YOUR INSTRUCTIONS: Note how many lines in the entries contain the string "none", then give that number and nothing else.

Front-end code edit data
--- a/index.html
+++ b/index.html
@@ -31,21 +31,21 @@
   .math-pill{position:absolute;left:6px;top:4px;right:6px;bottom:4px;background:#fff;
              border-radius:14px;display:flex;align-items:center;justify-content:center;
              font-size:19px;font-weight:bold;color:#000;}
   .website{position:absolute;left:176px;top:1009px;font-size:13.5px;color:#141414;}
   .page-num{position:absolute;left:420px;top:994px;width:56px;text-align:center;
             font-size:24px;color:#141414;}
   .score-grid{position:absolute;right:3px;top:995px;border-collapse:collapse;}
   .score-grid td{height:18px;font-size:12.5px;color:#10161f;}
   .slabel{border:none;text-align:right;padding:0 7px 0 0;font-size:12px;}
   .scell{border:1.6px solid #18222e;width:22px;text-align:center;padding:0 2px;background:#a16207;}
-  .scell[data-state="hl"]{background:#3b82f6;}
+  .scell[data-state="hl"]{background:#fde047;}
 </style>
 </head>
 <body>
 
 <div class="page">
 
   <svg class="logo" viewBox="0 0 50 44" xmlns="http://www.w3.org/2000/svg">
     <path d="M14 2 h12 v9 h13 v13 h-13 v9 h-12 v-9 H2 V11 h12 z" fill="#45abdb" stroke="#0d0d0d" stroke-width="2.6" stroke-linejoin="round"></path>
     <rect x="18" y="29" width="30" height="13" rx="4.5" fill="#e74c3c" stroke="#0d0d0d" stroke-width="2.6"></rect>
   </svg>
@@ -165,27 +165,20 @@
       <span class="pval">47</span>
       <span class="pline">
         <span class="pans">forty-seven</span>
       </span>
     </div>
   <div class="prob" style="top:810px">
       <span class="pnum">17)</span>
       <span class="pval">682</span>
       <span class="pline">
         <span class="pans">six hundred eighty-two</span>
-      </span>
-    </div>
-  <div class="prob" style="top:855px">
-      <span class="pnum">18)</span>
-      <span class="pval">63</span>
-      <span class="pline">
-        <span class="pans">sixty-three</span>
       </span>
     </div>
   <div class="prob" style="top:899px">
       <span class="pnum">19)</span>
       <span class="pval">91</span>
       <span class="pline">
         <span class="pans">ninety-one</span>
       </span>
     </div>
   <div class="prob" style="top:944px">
---
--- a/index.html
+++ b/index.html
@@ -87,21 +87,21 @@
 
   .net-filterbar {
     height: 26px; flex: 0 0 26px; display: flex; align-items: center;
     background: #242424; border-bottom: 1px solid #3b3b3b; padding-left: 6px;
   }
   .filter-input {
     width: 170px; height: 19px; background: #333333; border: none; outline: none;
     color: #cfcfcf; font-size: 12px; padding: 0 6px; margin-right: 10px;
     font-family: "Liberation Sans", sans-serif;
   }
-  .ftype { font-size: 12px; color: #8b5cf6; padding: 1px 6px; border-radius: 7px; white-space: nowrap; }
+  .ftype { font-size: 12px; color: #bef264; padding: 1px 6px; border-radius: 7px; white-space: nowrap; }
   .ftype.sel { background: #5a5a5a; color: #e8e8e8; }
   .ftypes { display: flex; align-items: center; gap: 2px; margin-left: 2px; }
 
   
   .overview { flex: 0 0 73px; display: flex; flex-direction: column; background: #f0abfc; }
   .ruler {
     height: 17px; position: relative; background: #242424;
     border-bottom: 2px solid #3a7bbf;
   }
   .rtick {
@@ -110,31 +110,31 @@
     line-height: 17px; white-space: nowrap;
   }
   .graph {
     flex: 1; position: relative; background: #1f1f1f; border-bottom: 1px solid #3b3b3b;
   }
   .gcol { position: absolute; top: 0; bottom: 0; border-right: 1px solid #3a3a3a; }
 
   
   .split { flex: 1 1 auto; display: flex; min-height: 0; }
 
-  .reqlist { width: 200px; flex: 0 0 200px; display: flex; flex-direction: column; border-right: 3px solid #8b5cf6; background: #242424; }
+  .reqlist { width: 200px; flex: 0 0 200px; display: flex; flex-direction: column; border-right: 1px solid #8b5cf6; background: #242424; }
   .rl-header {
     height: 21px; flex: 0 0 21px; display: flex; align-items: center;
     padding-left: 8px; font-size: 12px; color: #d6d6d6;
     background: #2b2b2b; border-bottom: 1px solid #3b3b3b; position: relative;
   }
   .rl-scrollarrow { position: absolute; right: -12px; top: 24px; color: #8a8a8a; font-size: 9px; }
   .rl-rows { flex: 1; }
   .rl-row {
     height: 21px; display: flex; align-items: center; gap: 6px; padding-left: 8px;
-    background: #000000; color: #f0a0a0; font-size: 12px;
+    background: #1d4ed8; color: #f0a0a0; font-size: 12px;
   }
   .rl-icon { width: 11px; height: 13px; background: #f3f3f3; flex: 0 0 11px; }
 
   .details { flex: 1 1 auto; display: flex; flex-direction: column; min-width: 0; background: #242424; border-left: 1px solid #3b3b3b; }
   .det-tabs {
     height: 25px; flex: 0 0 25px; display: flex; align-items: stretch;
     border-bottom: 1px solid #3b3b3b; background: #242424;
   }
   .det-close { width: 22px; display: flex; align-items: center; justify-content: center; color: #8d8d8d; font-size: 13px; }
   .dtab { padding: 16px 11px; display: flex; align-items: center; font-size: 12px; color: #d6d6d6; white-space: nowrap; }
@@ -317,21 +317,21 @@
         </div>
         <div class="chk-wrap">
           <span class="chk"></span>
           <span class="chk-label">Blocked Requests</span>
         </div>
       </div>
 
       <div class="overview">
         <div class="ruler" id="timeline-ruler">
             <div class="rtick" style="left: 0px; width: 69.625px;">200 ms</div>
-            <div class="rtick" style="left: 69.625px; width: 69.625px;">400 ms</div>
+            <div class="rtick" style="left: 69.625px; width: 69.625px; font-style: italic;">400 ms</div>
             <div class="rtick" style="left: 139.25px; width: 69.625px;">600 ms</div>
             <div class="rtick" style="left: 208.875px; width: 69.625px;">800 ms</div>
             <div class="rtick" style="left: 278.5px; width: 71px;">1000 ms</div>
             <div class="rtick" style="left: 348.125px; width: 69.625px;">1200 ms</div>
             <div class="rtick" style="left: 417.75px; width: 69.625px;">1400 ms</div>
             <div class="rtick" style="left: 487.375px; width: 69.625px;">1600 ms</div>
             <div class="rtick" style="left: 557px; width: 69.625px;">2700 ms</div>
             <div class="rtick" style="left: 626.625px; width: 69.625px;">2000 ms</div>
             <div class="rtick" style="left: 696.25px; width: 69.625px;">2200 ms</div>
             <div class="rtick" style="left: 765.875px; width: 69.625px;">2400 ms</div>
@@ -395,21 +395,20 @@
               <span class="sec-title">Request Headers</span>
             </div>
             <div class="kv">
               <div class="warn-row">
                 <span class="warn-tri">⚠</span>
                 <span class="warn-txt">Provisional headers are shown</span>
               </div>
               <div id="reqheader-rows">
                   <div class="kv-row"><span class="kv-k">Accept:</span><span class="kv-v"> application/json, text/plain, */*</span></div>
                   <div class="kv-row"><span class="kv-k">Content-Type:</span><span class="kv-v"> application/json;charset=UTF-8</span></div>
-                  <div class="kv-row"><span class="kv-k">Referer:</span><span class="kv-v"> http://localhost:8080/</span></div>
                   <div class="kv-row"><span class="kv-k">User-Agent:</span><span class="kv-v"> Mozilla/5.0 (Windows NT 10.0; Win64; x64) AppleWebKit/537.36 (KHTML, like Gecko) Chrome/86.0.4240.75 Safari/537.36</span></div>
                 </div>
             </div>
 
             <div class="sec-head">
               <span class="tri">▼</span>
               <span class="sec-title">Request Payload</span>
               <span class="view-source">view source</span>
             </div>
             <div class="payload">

PROBLEM SOLUTION: 2